→ **Exercise materials**:
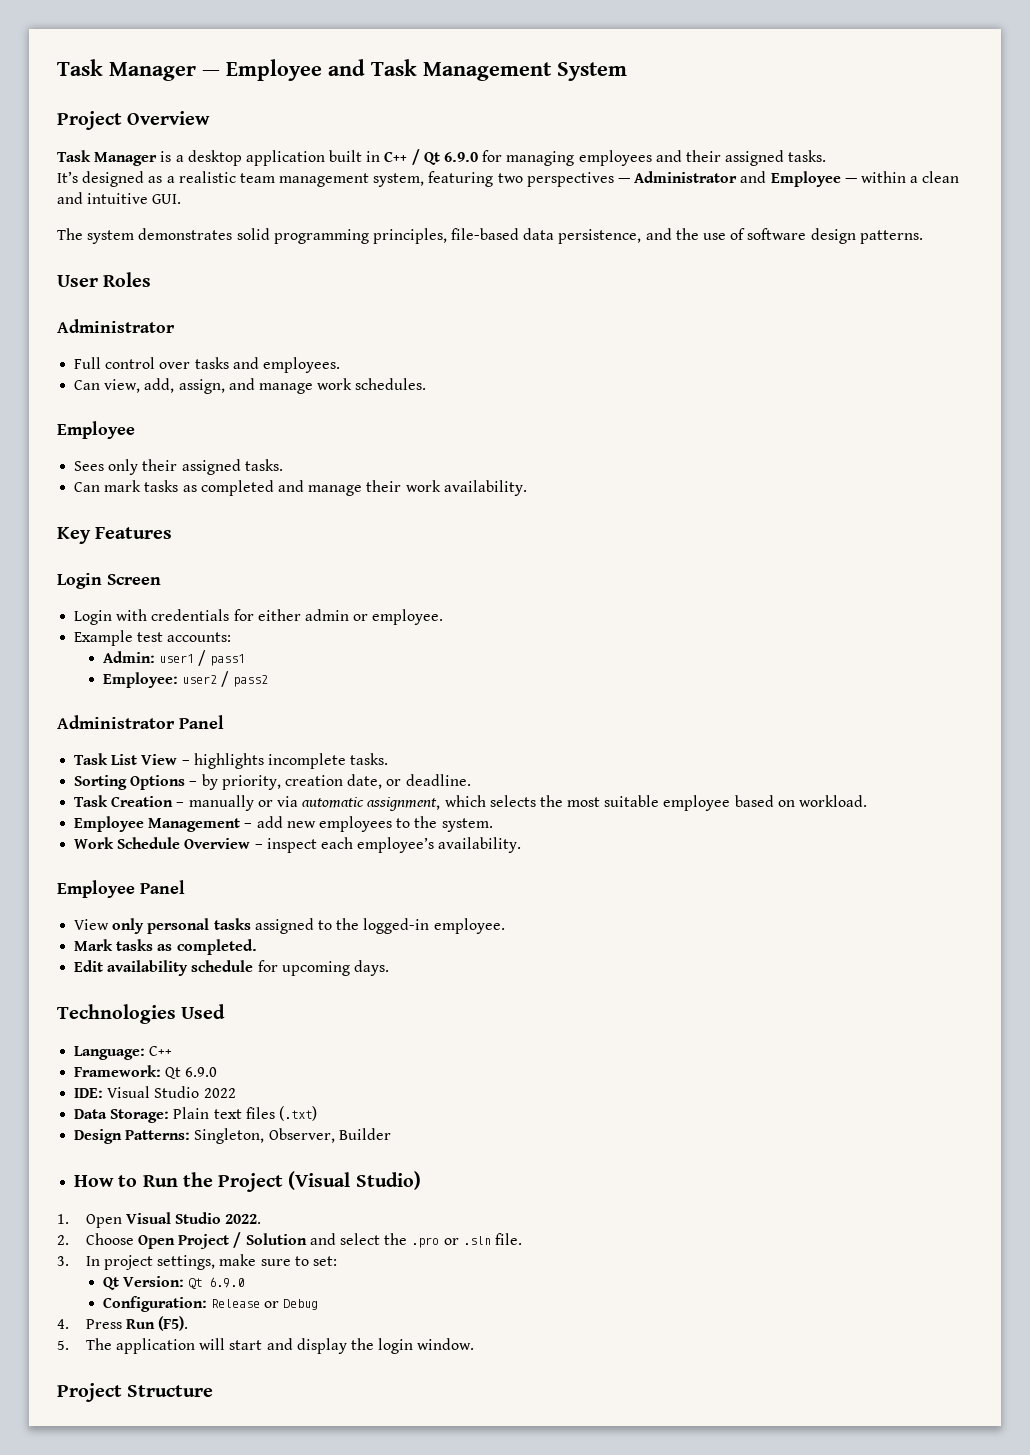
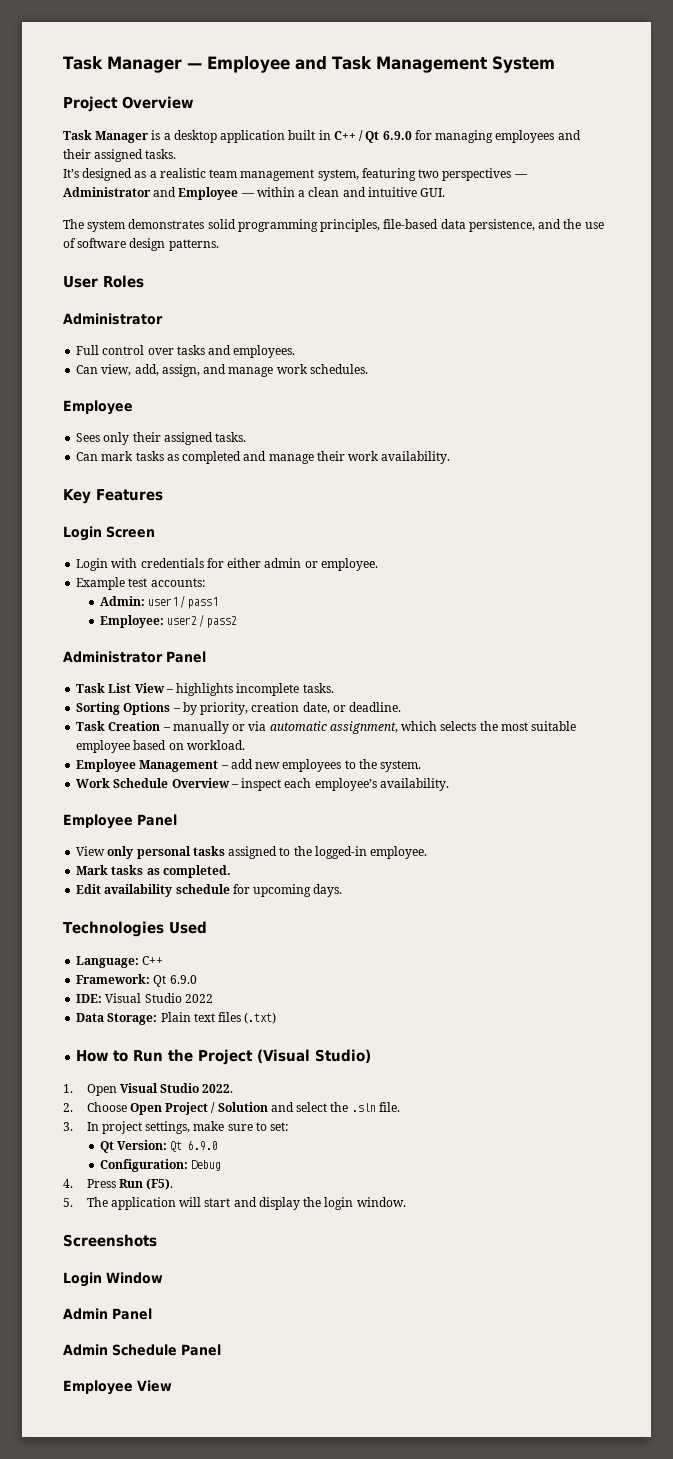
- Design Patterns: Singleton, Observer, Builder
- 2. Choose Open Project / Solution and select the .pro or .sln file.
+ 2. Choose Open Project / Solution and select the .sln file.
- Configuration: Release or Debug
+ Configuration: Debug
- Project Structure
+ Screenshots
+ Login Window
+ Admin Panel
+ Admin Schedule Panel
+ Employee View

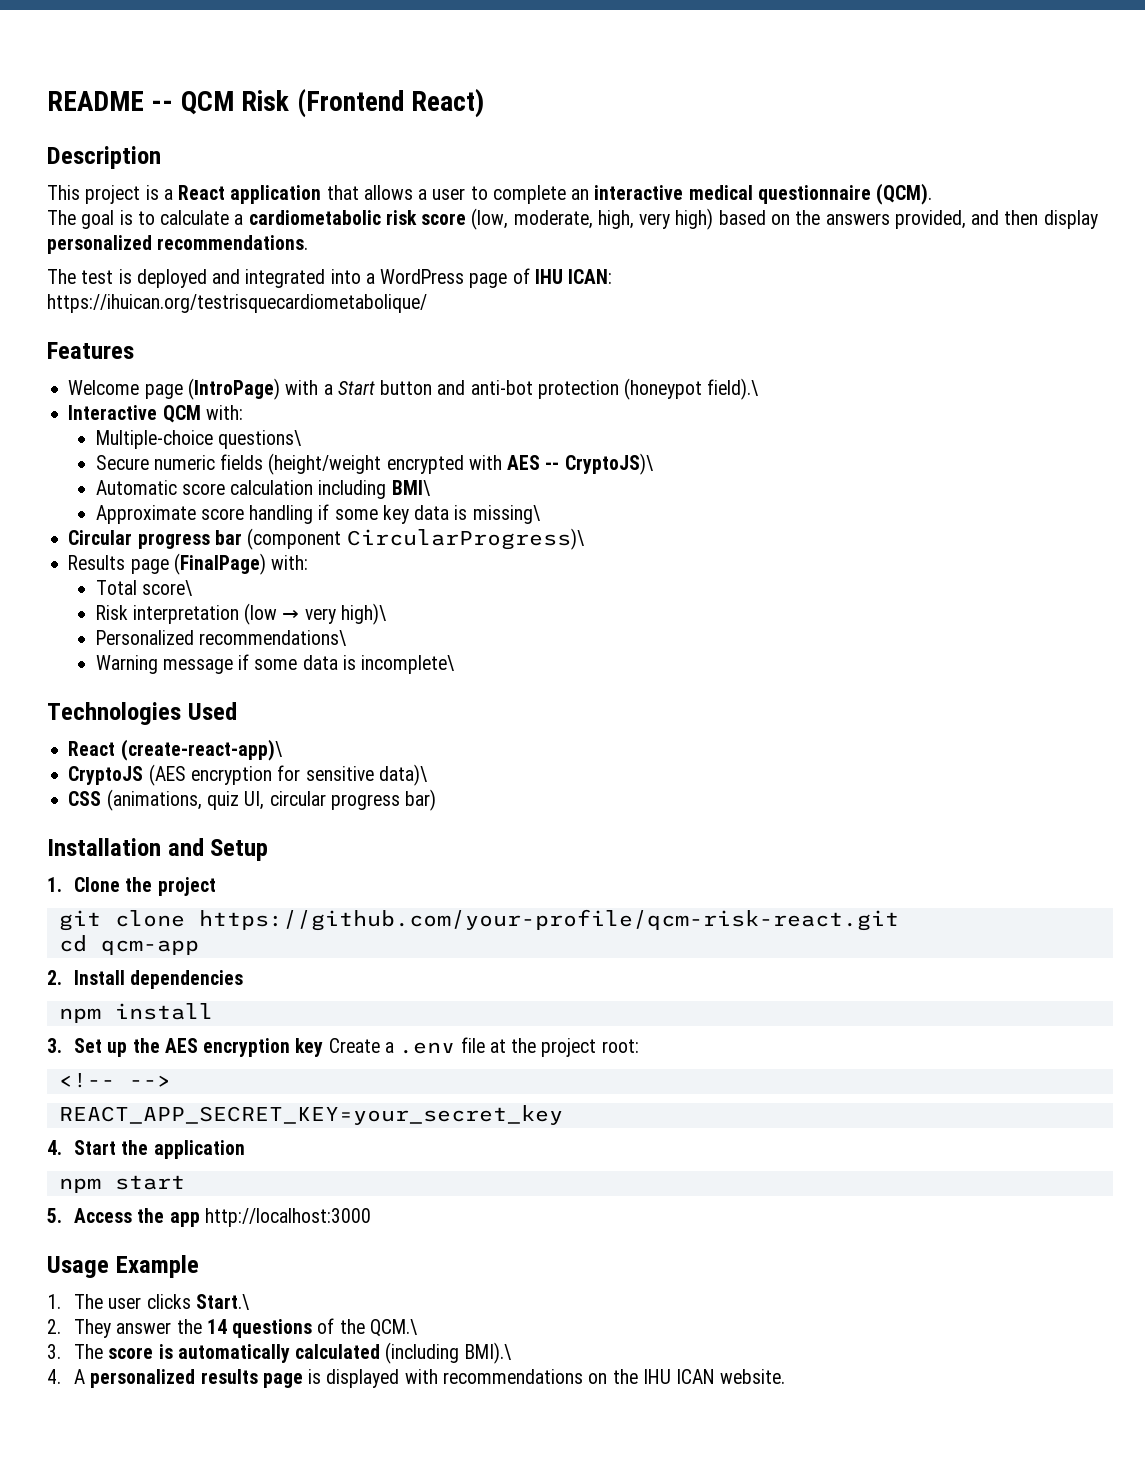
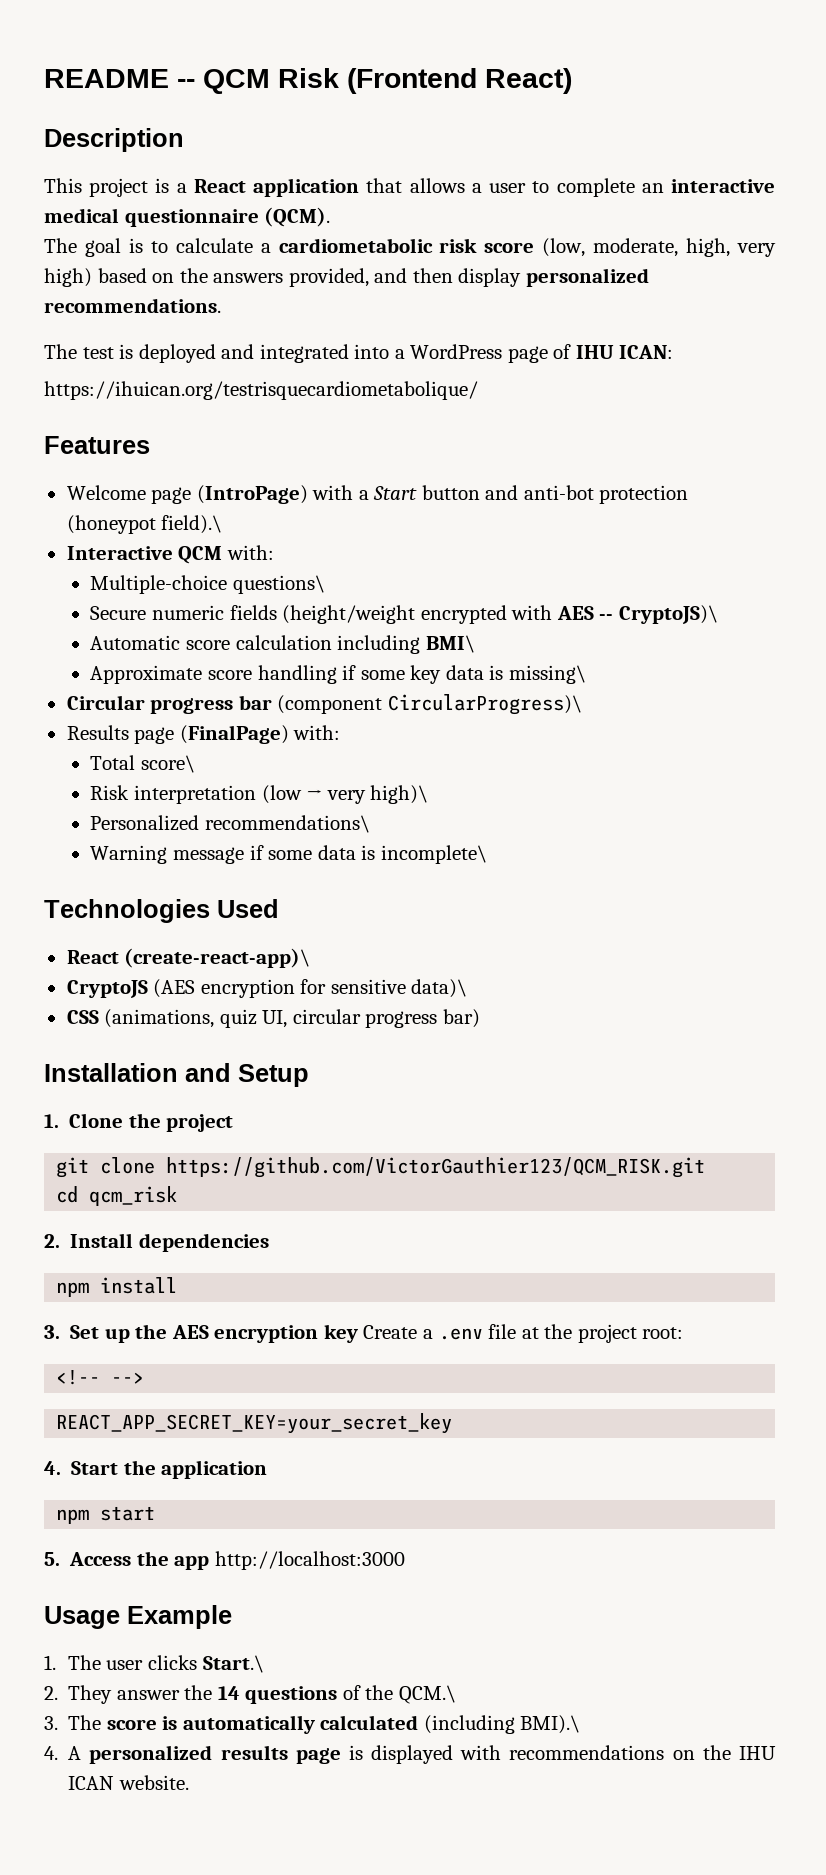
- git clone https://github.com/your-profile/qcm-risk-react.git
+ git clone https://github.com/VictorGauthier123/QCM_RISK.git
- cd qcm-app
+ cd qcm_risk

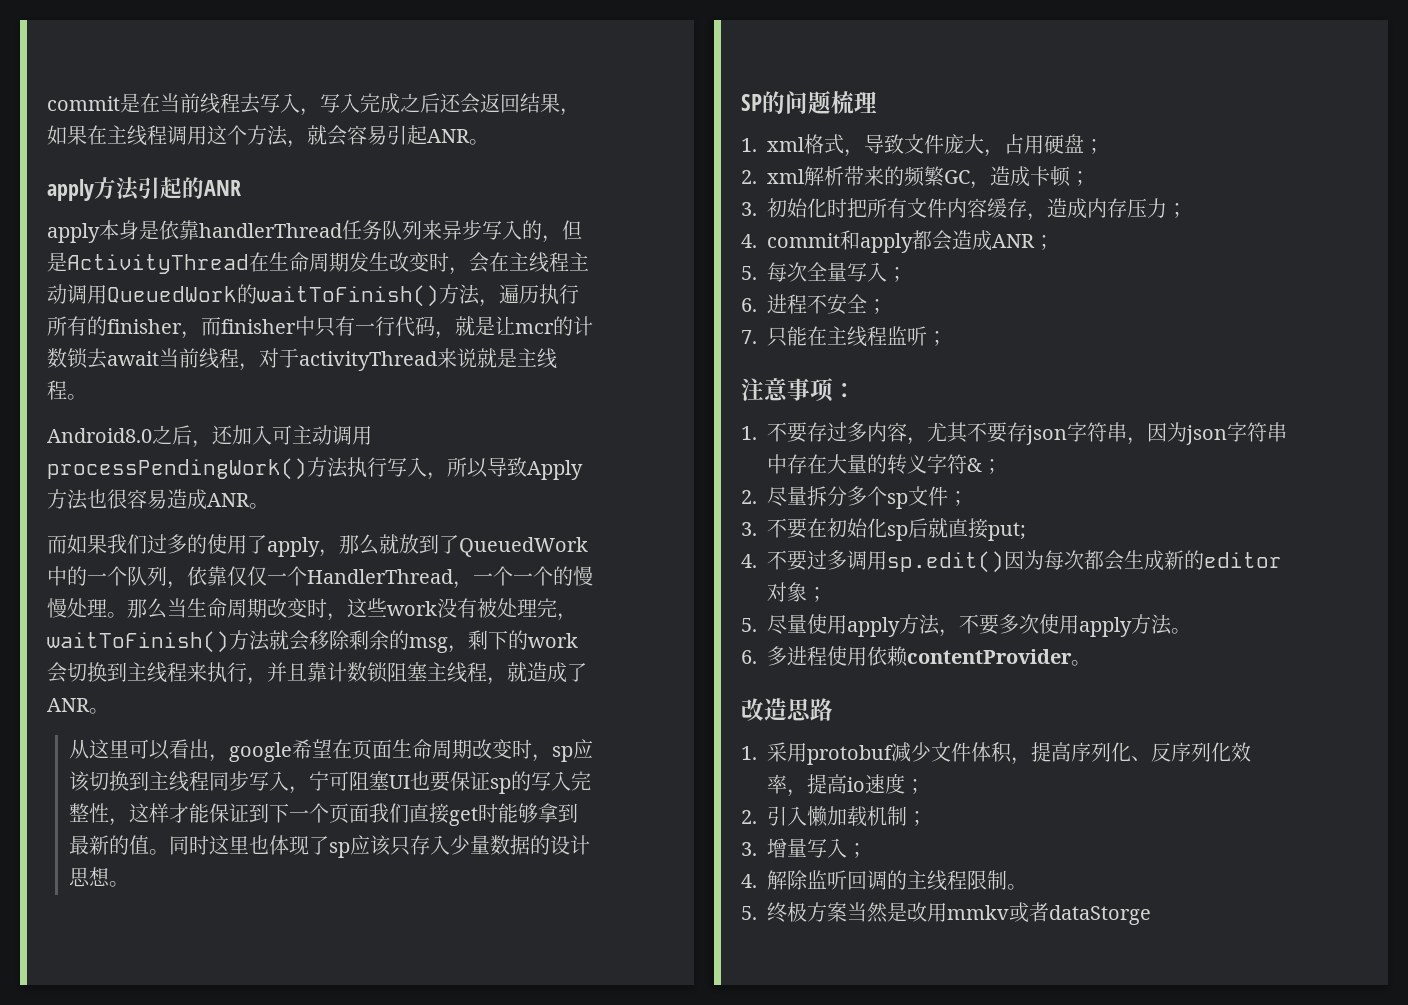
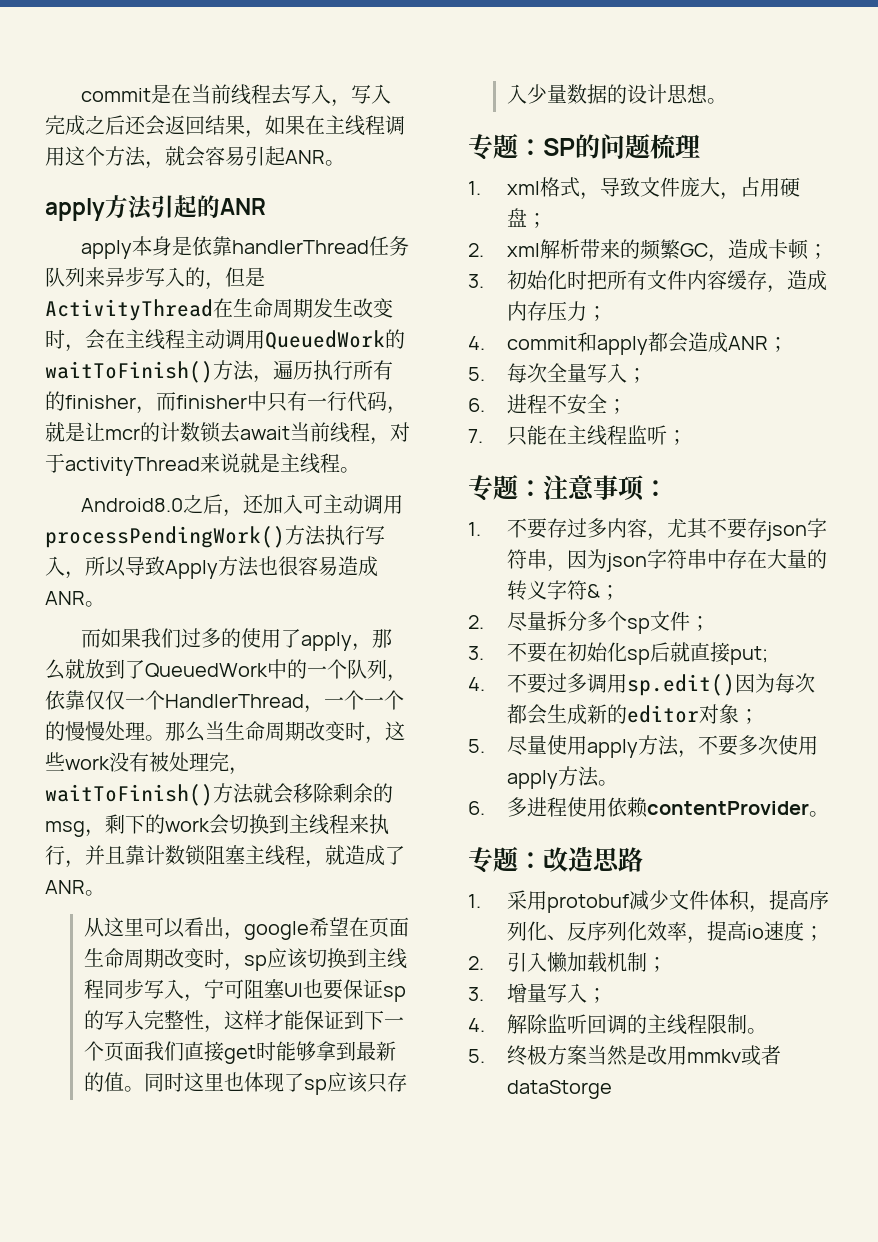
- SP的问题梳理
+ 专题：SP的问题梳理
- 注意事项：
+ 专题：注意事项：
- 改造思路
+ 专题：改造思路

→ **Problem**: Return, from the data, each line that has the word "github" in it.

→ **Exercise output**:
- git clone https://github.com/your-profile/qcm-risk-react.git
+ git clone https://github.com/VictorGauthier123/QCM_RISK.git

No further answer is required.